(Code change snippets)
== Segment start ==

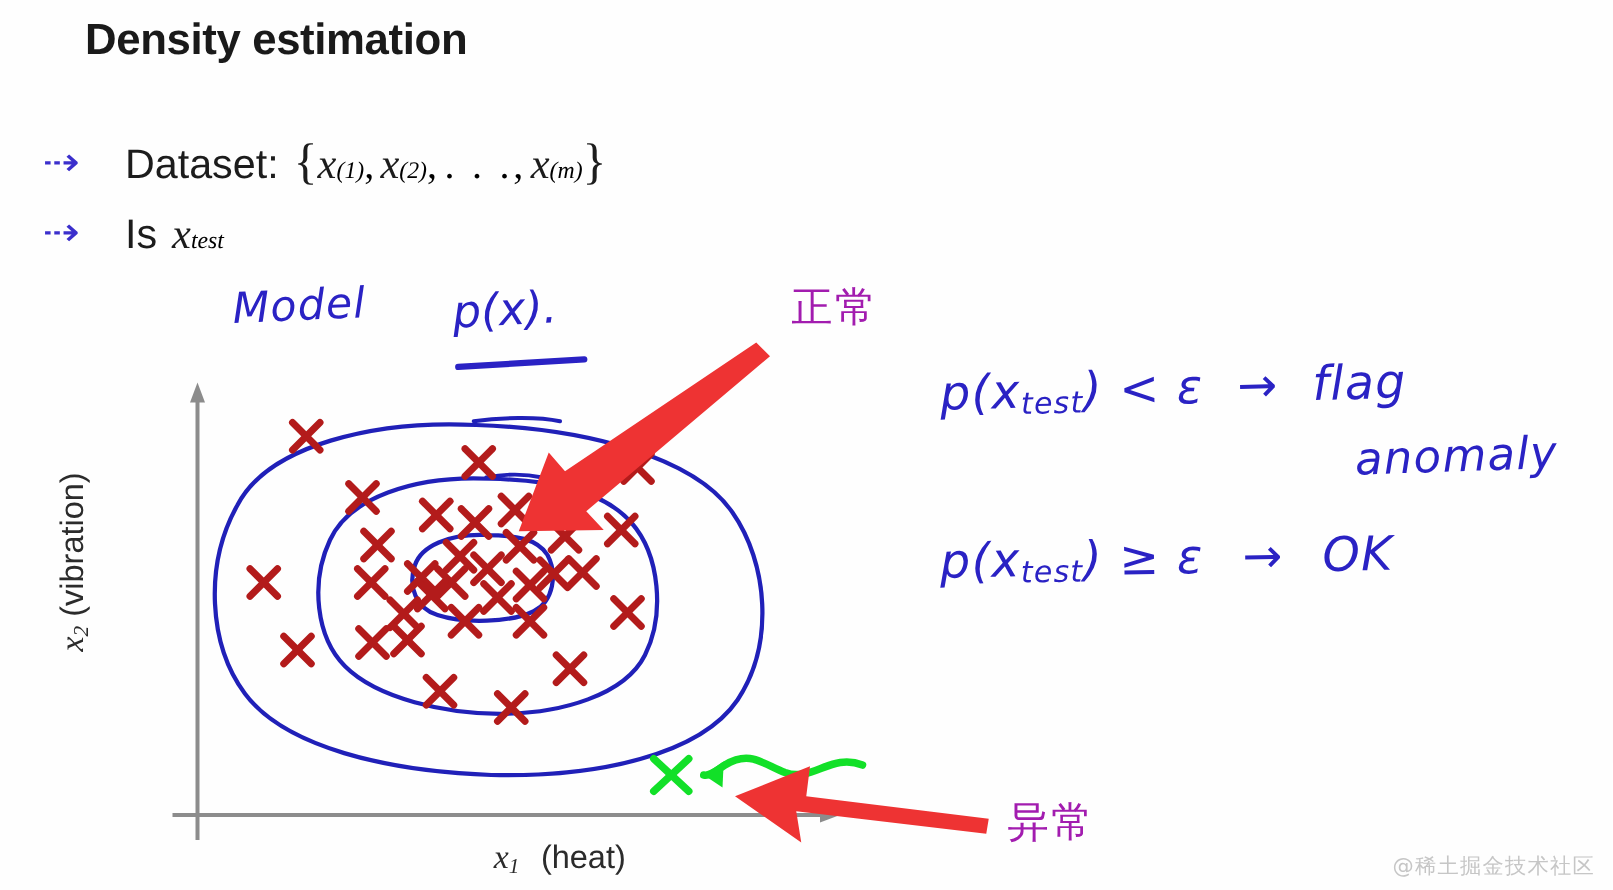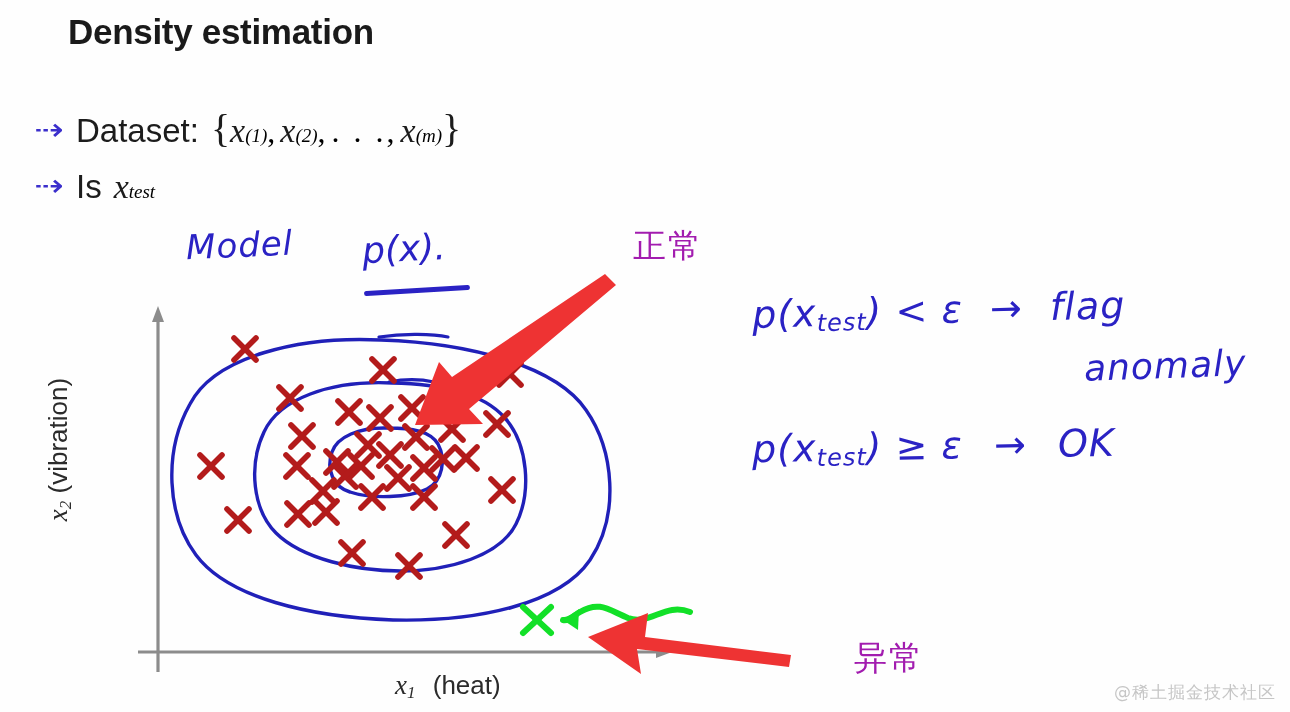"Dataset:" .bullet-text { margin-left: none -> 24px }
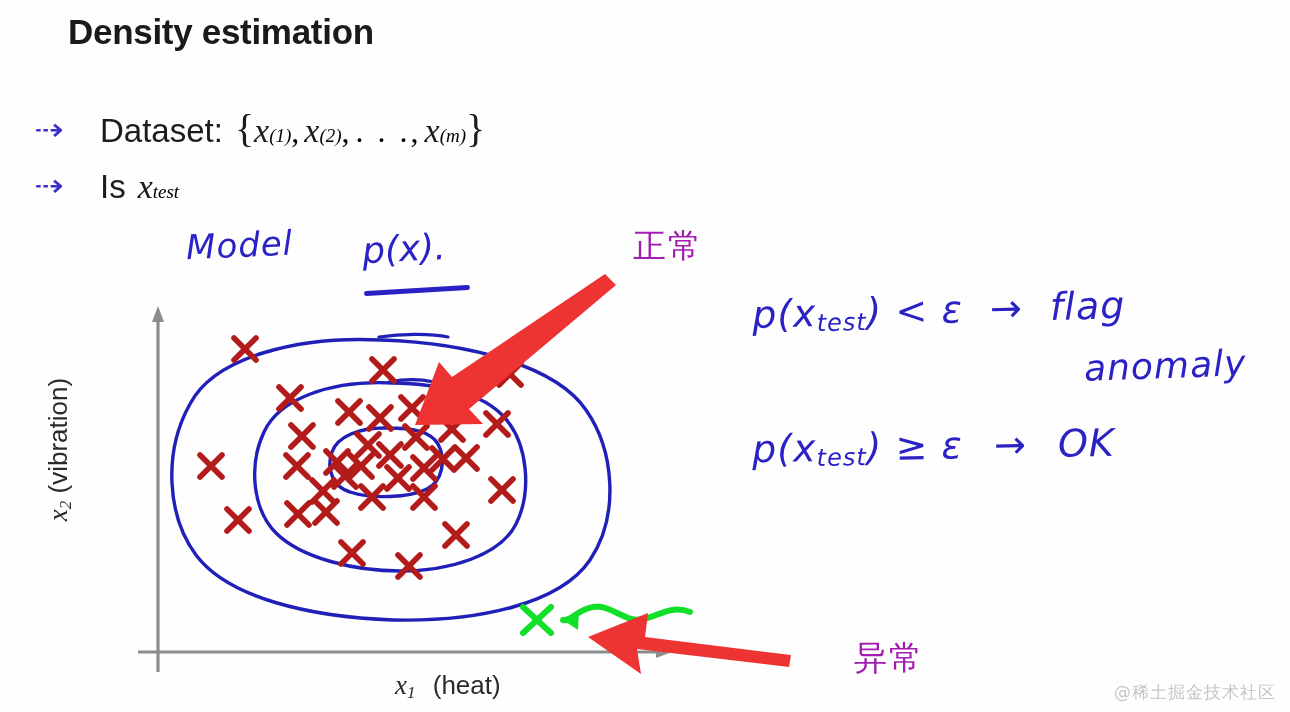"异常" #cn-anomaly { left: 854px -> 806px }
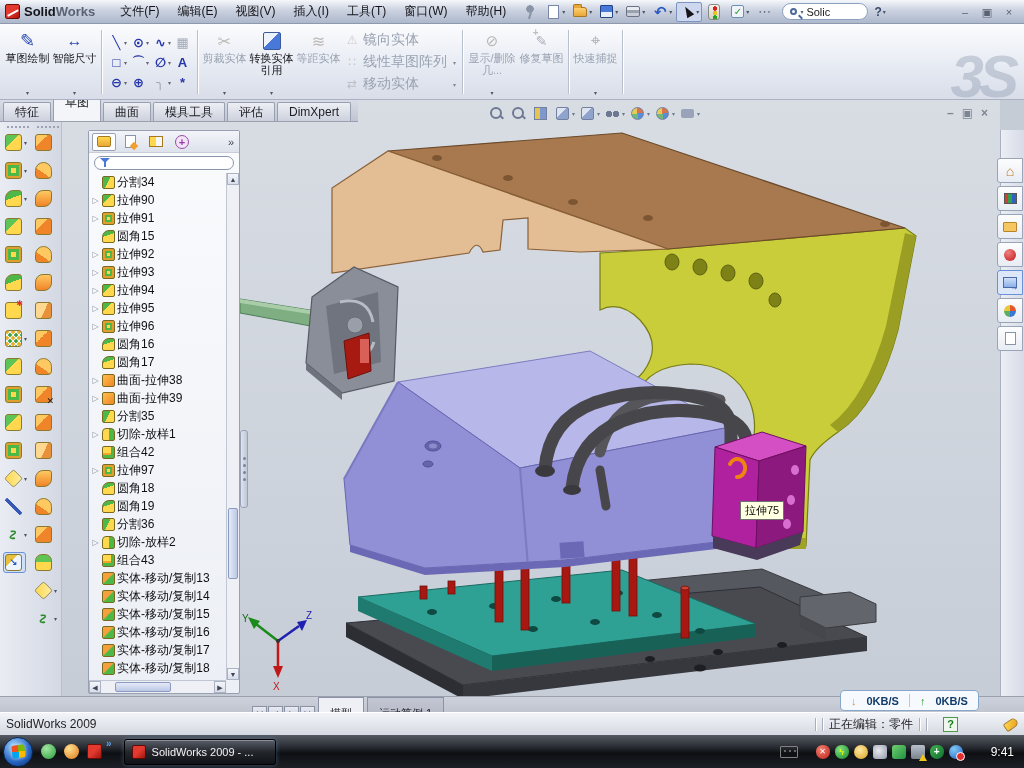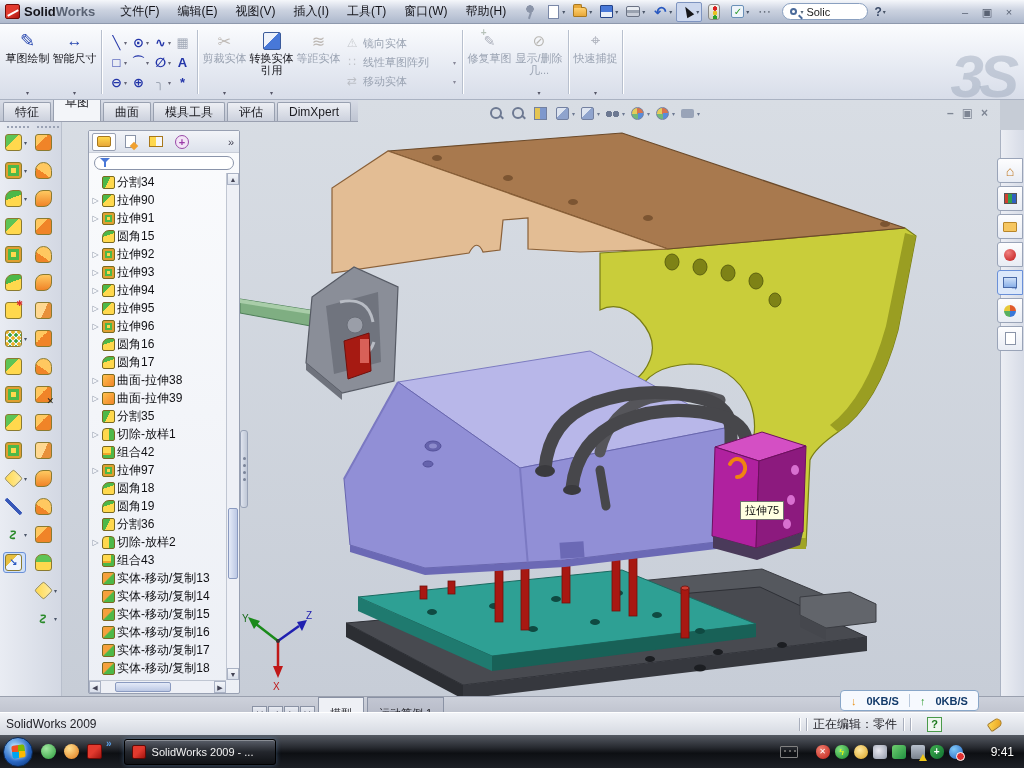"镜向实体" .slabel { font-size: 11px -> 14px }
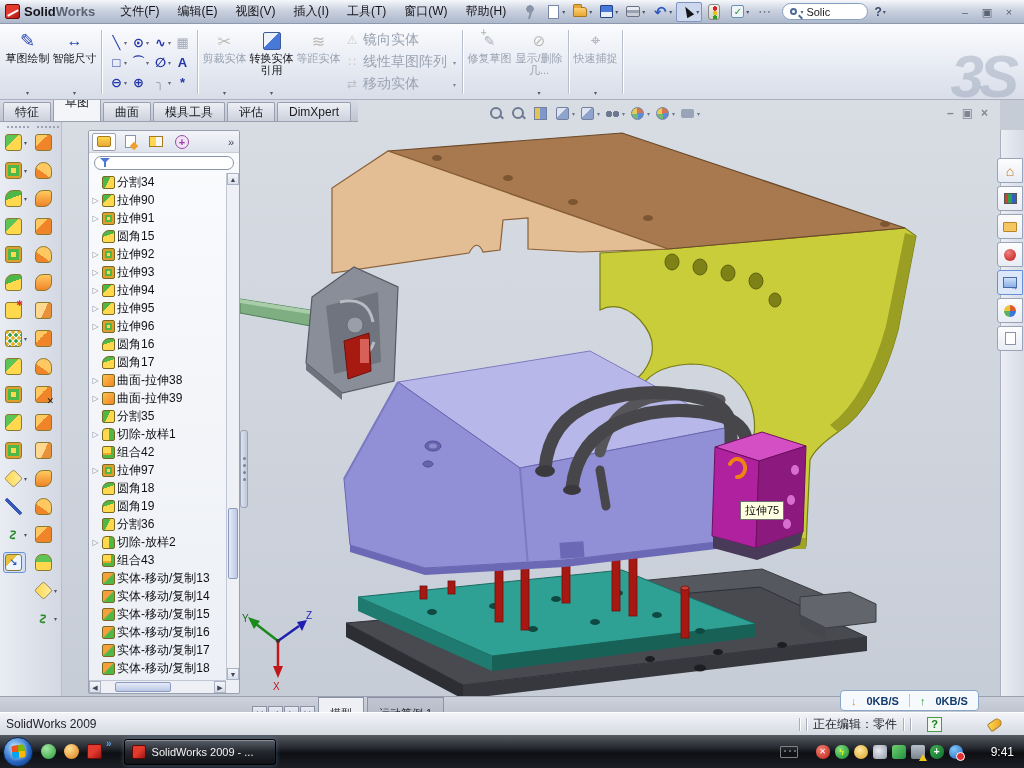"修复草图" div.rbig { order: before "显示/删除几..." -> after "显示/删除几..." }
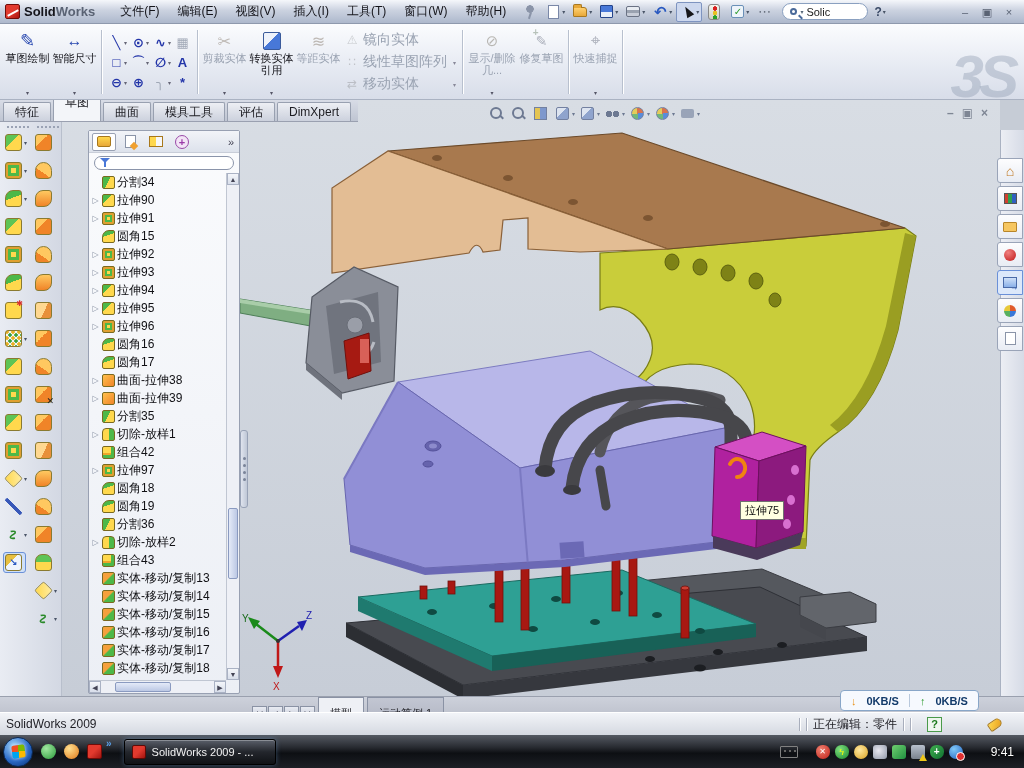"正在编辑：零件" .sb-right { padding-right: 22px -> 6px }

== Segment end ==

Problem:
Every line above should be returned exactly; the pictures stay out.

Solved exercise:
"Dataset:" .bullet-text { margin-left: none -> 24px }
"异常" #cn-anomaly { left: 854px -> 806px }
"镜向实体" .slabel { font-size: 11px -> 14px }
"修复草图" div.rbig { order: before "显示/删除几..." -> after "显示/删除几..." }
"正在编辑：零件" .sb-right { padding-right: 22px -> 6px }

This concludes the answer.